Difficult Customers #LIVE
In this live conversation, we discuss some real-life situations with difficult customers. We also cover some helpful tips we learned along the way.
When Bryan started Kalos, there was one situation where a customer blamed him for lying about a customer diagnosis. So, that was how Bryan fired his first customer. However, many of us want to fire several customers, and that's when we have to look in the mirror and evaluate ourselves. When the problem truly isn't with us, we have to make a choice to say, “Sorry you feel that way,” and walk away after we've tried our best.

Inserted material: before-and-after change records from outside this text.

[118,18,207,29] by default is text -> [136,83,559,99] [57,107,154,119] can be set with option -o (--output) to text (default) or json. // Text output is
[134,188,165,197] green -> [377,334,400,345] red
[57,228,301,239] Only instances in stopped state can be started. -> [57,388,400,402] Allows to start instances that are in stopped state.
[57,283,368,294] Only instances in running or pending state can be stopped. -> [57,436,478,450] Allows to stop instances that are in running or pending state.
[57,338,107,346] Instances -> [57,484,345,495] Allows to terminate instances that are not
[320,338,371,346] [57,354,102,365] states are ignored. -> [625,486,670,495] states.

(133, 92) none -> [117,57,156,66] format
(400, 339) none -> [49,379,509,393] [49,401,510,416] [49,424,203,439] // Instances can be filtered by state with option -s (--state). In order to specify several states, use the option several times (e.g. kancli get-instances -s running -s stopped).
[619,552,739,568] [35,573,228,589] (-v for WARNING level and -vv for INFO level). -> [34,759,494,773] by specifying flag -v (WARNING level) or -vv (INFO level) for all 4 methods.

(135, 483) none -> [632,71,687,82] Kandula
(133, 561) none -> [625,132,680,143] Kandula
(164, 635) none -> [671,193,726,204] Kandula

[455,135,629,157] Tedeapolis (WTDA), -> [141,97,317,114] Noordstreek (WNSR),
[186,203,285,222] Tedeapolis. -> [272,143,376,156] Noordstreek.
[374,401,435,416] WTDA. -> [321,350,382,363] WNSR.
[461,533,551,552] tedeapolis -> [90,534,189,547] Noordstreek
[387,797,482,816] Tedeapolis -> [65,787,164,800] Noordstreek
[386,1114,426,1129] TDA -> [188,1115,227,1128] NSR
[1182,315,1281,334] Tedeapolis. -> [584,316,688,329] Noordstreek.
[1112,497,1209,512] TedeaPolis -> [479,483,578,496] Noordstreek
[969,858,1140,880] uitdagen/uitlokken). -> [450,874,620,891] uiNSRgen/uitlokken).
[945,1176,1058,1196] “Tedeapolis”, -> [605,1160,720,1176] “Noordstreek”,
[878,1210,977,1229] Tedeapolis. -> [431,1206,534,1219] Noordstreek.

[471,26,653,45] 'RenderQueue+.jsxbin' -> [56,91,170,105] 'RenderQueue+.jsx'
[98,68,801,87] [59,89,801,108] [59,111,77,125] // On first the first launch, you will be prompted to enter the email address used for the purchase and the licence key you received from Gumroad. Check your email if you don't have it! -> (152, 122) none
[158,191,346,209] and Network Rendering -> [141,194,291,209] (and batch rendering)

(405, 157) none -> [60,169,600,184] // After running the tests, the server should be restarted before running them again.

Sometimes, customers will demand that certain procedures are done or certain systems installed. Even if we were to give in to their demands, difficult customers would still be inclined to blame us, so it's up to us to assert our boundaries and do the job correctly. We also need to stop saying that our work is “easy.” When we say that work is “easy,” it appears to cheapen our work in the customer's eyes.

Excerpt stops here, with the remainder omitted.